Long-clawed Ground Squirrel

Scott J. Steppan and Shawn M. Hamm
Containing group: Xerini


Spermophilopsis leptodactylus is the only species within the genus Spermophilopsis. Known as the Long-clawed ground squirrel, S. leptodactylus is a terrestrial squirrel, usually inhabiting sandy deserts in regions of Central Asia such as Afghanistan and Iran. This ground squirrel is social like most ground squirrel species, but tends to have smaller sized family groups compared to prairie dog (Cynomys) colonies. The small family unit will congregate in and around burrows that are near or hidden by brush and foliage. The squirrel’s diet ranges from fruits and seeds to green vegetation and insects. It has been observed to travel almost 1,000 meters in search of food when its food sources have diminished (Novak 1999).

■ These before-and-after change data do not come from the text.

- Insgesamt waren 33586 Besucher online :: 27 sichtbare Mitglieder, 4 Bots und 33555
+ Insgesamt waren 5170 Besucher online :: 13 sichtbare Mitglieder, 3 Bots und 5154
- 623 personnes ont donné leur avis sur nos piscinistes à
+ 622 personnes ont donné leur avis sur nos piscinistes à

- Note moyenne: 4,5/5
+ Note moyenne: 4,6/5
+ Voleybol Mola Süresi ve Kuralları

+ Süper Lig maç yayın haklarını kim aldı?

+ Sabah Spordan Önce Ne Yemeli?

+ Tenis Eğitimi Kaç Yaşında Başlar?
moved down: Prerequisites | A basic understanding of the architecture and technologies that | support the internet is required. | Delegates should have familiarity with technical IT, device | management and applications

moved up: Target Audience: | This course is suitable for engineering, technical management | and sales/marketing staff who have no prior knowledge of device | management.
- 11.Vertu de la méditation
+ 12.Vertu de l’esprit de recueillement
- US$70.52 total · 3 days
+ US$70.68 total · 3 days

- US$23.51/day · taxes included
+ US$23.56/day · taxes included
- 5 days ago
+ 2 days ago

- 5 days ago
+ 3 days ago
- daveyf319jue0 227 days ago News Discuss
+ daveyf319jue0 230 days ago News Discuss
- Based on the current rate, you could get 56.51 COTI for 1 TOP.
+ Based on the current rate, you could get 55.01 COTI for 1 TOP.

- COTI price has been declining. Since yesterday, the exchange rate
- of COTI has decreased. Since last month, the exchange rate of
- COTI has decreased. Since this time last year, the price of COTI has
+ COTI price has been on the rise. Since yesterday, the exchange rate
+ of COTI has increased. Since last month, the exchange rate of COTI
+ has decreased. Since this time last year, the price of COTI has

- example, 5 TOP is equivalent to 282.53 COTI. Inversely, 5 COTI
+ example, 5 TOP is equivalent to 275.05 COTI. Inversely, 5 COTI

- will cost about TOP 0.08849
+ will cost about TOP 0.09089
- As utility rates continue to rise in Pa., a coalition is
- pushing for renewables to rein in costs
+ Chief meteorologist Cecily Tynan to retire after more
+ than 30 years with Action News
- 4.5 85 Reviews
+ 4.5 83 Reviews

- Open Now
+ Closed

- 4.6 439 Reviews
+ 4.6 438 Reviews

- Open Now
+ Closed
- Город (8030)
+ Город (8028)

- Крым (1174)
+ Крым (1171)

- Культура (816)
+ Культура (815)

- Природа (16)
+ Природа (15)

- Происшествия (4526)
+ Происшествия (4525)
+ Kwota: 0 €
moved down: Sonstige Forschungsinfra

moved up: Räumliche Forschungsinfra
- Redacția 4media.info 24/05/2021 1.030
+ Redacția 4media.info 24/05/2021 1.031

S. leptodactylus is active during the day, and therefore easily observable by researchers. This species of squirrel does not hibernate and mating occurs annually in February and March, with two to six offspring being born around April or May (Krapp in Grzimek 1990; Novak 1999). The squirrel’s name comes from the unusually long claws on its forelimbs. No other squirrel has claws as long as S. leptodactylus. In 1996, the World Conservation Union put S. leptodactylus on their Red List of Threatened Species (Baillie 1996).


The Long-clawed Ground Squirrel is an average sized squirrel species, with a head and body length of 200-280 mm and tail length approximately 70-90 mm. The color of their coat is separated, with the dorsal side a yellow to grayish-yellow tint and the ventral, underside, white. There are no stripes evident on this species. The coat is very short in the summer and long and fuzzy in the winter. With this seasonal change in coat, the squirrel is active throughout the year. The bottom of the tail has a black tint and the top is fringed with yellow and white bristles. The soles of the feet are heavily furred year round (Krapp in Grzimek 1990).

A unique characteristic of S. leptodactylus is the multiple pairs of vibrissae on the underside of its body. Vibrissae are stiff hairs, similar to whiskers on cats, that are very sensitive to surrounding environments. The vibrissae on this squirrel may be helpful when it is climbing through shrubs.

The defining features of this species are the long, thick claws. Growing more than 10 mm long, these claws are very powerful and are used for multiple purposes, including digging burrows (Novak 1999).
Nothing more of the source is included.